DXY: how low can you go; 85 here we come?
|- DXY: making fresh lows on the NY session with a minor correction at stubborn support.
- DXY: 85 on the cards then?
The US dollar is has been testing the YTD lows and down -0.61% at the end of the day having traded between a range of 88.558 - 89.004.
The US dollar's relationship with yield differentials is out of synch and this has been the case since the start of the year. The dollar has declined while higher yields and a widening on the Bunds and US Treasuries yields would usually send money into the dollar, but that has been far from the case and this peculiarity is extending through the month of Feb despite the prospects of a faster pace of Fed hikes.
What is driving the downside?
Markets are finally pricing in a harder landing for the US economy. We have seen a downgrading in GDP forecasts from various models and sources, while at the same time, inflation is rearing its ugly head. The Fed* has a massive challenge on its hands if trying to normalise policy by hiking interest rates and simultaneously reducing the balance sheet despite the twin deficits and foreign borrowings. For the dollar, with the government planning on spending its way into achieving higher growth and with Trump's protectionist policies, the perception is that such objectives and only likely to be achieved through a weaker dollar.
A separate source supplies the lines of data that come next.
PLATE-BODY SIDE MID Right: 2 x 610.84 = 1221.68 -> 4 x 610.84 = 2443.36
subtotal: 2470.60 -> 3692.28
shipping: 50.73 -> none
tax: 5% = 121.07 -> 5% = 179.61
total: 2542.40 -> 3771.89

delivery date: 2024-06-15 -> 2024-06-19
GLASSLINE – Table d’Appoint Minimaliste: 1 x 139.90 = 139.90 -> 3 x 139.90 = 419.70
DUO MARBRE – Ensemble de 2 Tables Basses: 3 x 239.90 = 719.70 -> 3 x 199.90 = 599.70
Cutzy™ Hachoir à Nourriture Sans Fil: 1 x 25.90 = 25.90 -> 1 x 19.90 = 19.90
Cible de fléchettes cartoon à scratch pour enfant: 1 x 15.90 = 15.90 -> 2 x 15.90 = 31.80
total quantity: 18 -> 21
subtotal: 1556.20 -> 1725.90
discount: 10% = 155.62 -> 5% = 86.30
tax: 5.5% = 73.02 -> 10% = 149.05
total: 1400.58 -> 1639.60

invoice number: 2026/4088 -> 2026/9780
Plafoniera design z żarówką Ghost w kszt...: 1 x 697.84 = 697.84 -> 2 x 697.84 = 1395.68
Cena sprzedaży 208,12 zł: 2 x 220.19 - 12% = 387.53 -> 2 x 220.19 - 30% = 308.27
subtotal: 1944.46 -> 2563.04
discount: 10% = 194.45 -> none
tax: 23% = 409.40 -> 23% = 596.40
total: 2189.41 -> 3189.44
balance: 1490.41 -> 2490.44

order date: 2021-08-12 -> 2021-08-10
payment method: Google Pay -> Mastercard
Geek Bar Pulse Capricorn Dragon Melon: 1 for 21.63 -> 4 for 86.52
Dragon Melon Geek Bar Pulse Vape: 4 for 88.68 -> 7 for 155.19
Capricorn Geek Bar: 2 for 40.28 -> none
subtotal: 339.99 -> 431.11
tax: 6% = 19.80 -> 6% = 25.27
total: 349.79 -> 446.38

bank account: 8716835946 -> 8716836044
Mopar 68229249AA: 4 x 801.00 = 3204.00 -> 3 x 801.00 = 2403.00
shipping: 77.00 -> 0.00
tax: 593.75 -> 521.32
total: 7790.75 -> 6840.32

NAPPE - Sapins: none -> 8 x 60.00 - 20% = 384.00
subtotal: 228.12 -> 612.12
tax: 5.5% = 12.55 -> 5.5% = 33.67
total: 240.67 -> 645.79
*In respect to US 10yr treasury yields, these initially rose to the highest since Jan 2014 at 2.94% in European trade before sliding to 2.89% in NY. Fed fund futures yields point to a rate hike in March while it looks questionable if the Fed will hike a further two or three times this year.
US data today
The Analysts at ANZ argued that the January core PPI confirmed inflation pressures are building in the US. February business surveys highlighted a spike in input costs. US industrial production growth moderated. "The US PPI ex-food and energy firmed to 0.4% m/m (market 0.2% m/m) reinforcing the message from yesterday’s stronger-than-expected CPI. The Philadelphia Fed index rose, with prices paid spiking and new orders more than doubling. Empire Manufacturing was a little weaker but prices paid rose to the strongest in six years and new orders and employees rose. On the other side of the coin, industrial production growth unexpectedly dipped in January," the analysts explained.
What's next?
The CPI report and retail sales did the most damage this week but there is going to be more data to come on Friday with Jan housing starts and Feb consumer sentiment from the University of Michigan.
DXY levels
While below the psychological 90 level, the risk is to the downside although the hard line of support has been met in the 88.50's where the dollar has bounced from. The next level of support is 88.36 and last defence for 85.00.